Гюзель усмехнулась, сочувствуя Марусе.
– Вот и разгадка, почему к вашему Мите прилипла шлюха. Женщины любят спортсменов.
В ответ усмехнулась Маруся, но это была не усмешка, а ухмылка.
– За что его любить? Как мужик он раз в году по обещанию. Раньше хоть выпивал маленько, тогда у него что-то получалось. А как стал где-то рвать эти самые зеленые - он их называет "баксы", - пить совсем перестал. Делает только видимость.
– Зачем?
– Я и сама не понимаю... Глотнет самогонки - и как раздухарится. Чтоб соседи видели... Да и вы вот... Для него теперь вся жизнь - это баксы.
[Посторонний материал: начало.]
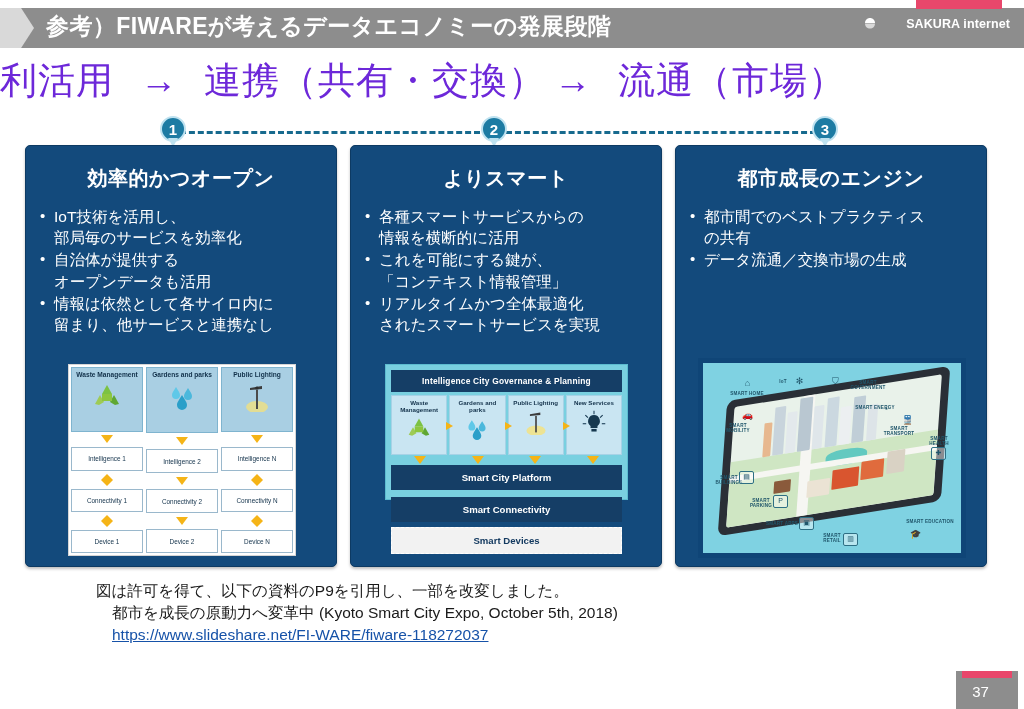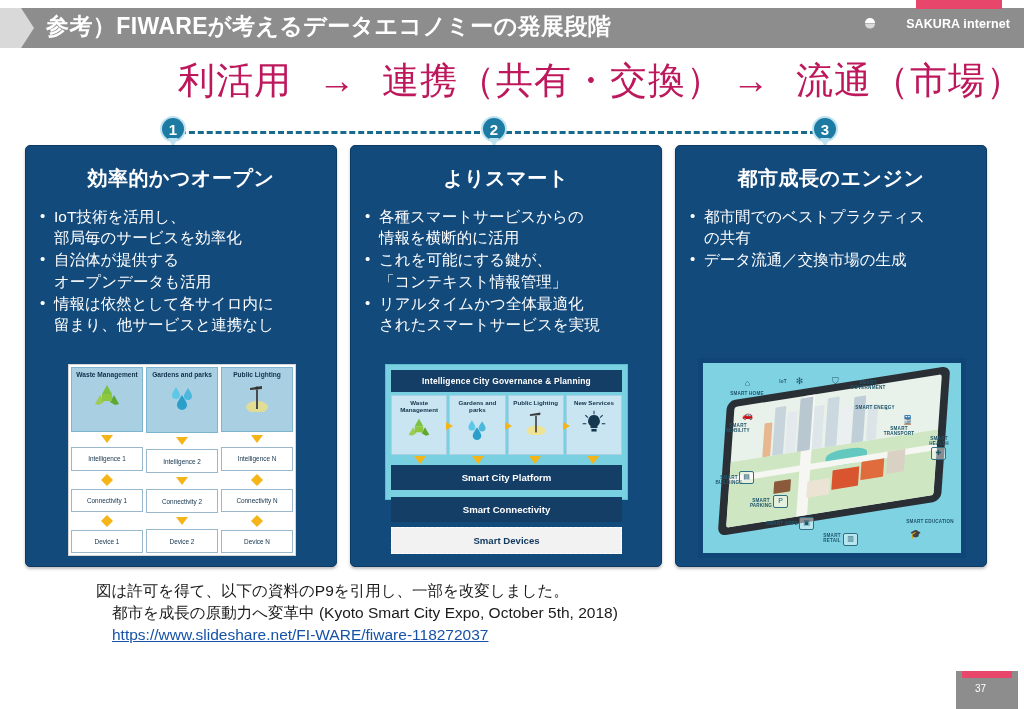--- a/index.html
+++ b/index.html
@@ -69,10 +69,10 @@
     position: absolute;
     left: 0; top: 56px;
     width: 1024px;
-    text-align: right;
+    text-align: left;
     font-size: 37px;
     font-weight: 400;
-    color: #be185d;
+    color: #6d28d9;
     letter-spacing: 1px;
     white-space: nowrap;
   }

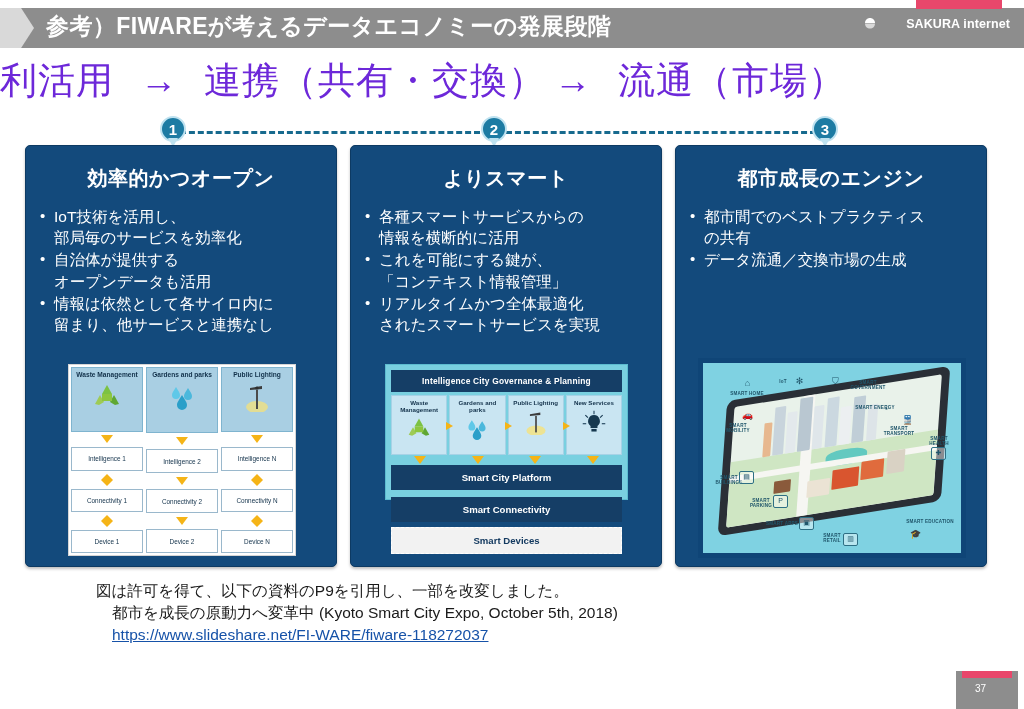--- a/index.html
+++ b/index.html
@@ -421,7 +421,7 @@
     left: 0; right: 13px; top: 12px;
     text-align: center;
     color: #ffffff;
-    font-size: 10px;
+    font-size: 15px;
   }
 </style>
 </head>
Гюзель как бы с одобрением:
– Может, он копит для хозяйства? Для вашего благополучия. И шлюха его не разоряет.
Маруся задумалась, как бы в уме подсчитывая Митины баксы.
– Вроде, да, - согласилась.
– А сестра не верит: не верит, что любовница пощадит карманы своего любовника. Такого, мол, в природе не бывает.
Гюзель почувствовала, что хозяйка уходить уже торопится, подхватила ведра, вернулась к колодцу.
– Я рада, Маруся, - говорила Гюзель, - что мы ближе познакомились. Конечно, Мите об этом знать ни к чему.